**Work task**
Would you extract the whole listing below and retype it exactly?

**Data for processing**
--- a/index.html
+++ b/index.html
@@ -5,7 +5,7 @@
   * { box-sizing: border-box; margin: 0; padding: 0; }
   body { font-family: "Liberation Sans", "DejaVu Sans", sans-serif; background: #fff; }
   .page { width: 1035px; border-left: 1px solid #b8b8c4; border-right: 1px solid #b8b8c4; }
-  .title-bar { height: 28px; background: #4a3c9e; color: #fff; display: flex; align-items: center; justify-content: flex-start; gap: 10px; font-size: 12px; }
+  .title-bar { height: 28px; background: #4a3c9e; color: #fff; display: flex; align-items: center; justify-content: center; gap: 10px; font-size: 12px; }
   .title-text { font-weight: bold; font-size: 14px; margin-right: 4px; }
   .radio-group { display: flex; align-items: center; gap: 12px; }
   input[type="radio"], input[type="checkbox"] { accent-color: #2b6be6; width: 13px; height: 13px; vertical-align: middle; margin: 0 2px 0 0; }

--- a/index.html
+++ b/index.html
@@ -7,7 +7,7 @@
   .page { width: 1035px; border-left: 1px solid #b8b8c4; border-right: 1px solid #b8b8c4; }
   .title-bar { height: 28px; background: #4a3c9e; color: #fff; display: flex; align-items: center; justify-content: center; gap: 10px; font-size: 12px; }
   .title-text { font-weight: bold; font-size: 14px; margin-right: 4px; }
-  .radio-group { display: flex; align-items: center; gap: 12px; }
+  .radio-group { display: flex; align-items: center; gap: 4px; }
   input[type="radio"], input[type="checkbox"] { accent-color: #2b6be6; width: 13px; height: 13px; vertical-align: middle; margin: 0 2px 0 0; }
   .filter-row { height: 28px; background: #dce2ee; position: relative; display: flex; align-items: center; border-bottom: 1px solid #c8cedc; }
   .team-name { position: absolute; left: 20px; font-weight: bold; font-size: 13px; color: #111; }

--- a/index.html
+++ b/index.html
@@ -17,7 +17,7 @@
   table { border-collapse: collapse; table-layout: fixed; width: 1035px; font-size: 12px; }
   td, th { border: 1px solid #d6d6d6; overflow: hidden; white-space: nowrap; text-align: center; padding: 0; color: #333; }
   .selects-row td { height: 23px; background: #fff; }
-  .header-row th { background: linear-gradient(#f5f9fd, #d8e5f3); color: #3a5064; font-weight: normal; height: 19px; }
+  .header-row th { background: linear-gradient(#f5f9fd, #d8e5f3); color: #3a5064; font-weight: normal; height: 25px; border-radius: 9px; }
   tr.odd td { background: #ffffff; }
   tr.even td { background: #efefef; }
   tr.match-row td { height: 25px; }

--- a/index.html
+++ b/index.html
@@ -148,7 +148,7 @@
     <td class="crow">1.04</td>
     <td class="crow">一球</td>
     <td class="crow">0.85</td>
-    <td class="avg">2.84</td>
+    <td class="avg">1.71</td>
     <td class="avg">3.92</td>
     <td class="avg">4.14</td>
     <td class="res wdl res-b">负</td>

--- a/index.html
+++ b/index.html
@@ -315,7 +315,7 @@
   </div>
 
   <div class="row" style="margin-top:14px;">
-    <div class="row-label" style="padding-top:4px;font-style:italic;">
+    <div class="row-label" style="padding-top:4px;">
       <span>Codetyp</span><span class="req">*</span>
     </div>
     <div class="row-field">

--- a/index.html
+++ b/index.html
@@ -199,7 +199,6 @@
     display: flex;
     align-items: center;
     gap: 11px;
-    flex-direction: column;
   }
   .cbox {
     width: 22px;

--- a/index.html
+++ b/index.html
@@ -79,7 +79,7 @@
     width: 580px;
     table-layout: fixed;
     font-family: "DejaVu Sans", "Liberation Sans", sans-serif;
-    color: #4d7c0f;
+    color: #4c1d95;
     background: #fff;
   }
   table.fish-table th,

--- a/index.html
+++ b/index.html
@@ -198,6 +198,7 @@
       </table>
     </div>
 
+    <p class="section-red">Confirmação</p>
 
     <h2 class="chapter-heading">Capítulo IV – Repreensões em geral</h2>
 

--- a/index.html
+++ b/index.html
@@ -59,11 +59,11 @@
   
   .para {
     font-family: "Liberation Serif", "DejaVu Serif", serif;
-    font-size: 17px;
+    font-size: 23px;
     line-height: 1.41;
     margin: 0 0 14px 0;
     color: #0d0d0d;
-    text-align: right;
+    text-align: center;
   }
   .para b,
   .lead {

**Answer**
--- a/index.html
+++ b/index.html
@@ -5,7 +5,7 @@
   * { box-sizing: border-box; margin: 0; padding: 0; }
   body { font-family: "Liberation Sans", "DejaVu Sans", sans-serif; background: #fff; }
   .page { width: 1035px; border-left: 1px solid #b8b8c4; border-right: 1px solid #b8b8c4; }
-  .title-bar { height: 28px; background: #4a3c9e; color: #fff; display: flex; align-items: center; justify-content: flex-start; gap: 10px; font-size: 12px; }
+  .title-bar { height: 28px; background: #4a3c9e; color: #fff; display: flex; align-items: center; justify-content: center; gap: 10px; font-size: 12px; }
   .title-text { font-weight: bold; font-size: 14px; margin-right: 4px; }
   .radio-group { display: flex; align-items: center; gap: 12px; }
   input[type="radio"], input[type="checkbox"] { accent-color: #2b6be6; width: 13px; height: 13px; vertical-align: middle; margin: 0 2px 0 0; }

--- a/index.html
+++ b/index.html
@@ -7,7 +7,7 @@
   .page { width: 1035px; border-left: 1px solid #b8b8c4; border-right: 1px solid #b8b8c4; }
   .title-bar { height: 28px; background: #4a3c9e; color: #fff; display: flex; align-items: center; justify-content: center; gap: 10px; font-size: 12px; }
   .title-text { font-weight: bold; font-size: 14px; margin-right: 4px; }
-  .radio-group { display: flex; align-items: center; gap: 12px; }
+  .radio-group { display: flex; align-items: center; gap: 4px; }
   input[type="radio"], input[type="checkbox"] { accent-color: #2b6be6; width: 13px; height: 13px; vertical-align: middle; margin: 0 2px 0 0; }
   .filter-row { height: 28px; background: #dce2ee; position: relative; display: flex; align-items: center; border-bottom: 1px solid #c8cedc; }
   .team-name { position: absolute; left: 20px; font-weight: bold; font-size: 13px; color: #111; }

--- a/index.html
+++ b/index.html
@@ -17,7 +17,7 @@
   table { border-collapse: collapse; table-layout: fixed; width: 1035px; font-size: 12px; }
   td, th { border: 1px solid #d6d6d6; overflow: hidden; white-space: nowrap; text-align: center; padding: 0; color: #333; }
   .selects-row td { height: 23px; background: #fff; }
-  .header-row th { background: linear-gradient(#f5f9fd, #d8e5f3); color: #3a5064; font-weight: normal; height: 19px; }
+  .header-row th { background: linear-gradient(#f5f9fd, #d8e5f3); color: #3a5064; font-weight: normal; height: 25px; border-radius: 9px; }
   tr.odd td { background: #ffffff; }
   tr.even td { background: #efefef; }
   tr.match-row td { height: 25px; }

--- a/index.html
+++ b/index.html
@@ -148,7 +148,7 @@
     <td class="crow">1.04</td>
     <td class="crow">一球</td>
     <td class="crow">0.85</td>
-    <td class="avg">2.84</td>
+    <td class="avg">1.71</td>
     <td class="avg">3.92</td>
     <td class="avg">4.14</td>
     <td class="res wdl res-b">负</td>

--- a/index.html
+++ b/index.html
@@ -315,7 +315,7 @@
   </div>
 
   <div class="row" style="margin-top:14px;">
-    <div class="row-label" style="padding-top:4px;font-style:italic;">
+    <div class="row-label" style="padding-top:4px;">
       <span>Codetyp</span><span class="req">*</span>
     </div>
     <div class="row-field">

--- a/index.html
+++ b/index.html
@@ -199,7 +199,6 @@
     display: flex;
     align-items: center;
     gap: 11px;
-    flex-direction: column;
   }
   .cbox {
     width: 22px;

--- a/index.html
+++ b/index.html
@@ -79,7 +79,7 @@
     width: 580px;
     table-layout: fixed;
     font-family: "DejaVu Sans", "Liberation Sans", sans-serif;
-    color: #4d7c0f;
+    color: #4c1d95;
     background: #fff;
   }
   table.fish-table th,

--- a/index.html
+++ b/index.html
@@ -198,6 +198,7 @@
       </table>
     </div>
 
+    <p class="section-red">Confirmação</p>
 
     <h2 class="chapter-heading">Capítulo IV – Repreensões em geral</h2>
 

--- a/index.html
+++ b/index.html
@@ -59,11 +59,11 @@
   
   .para {
     font-family: "Liberation Serif", "DejaVu Serif", serif;
-    font-size: 17px;
+    font-size: 23px;
     line-height: 1.41;
     margin: 0 0 14px 0;
     color: #0d0d0d;
-    text-align: right;
+    text-align: center;
   }
   .para b,
   .lead {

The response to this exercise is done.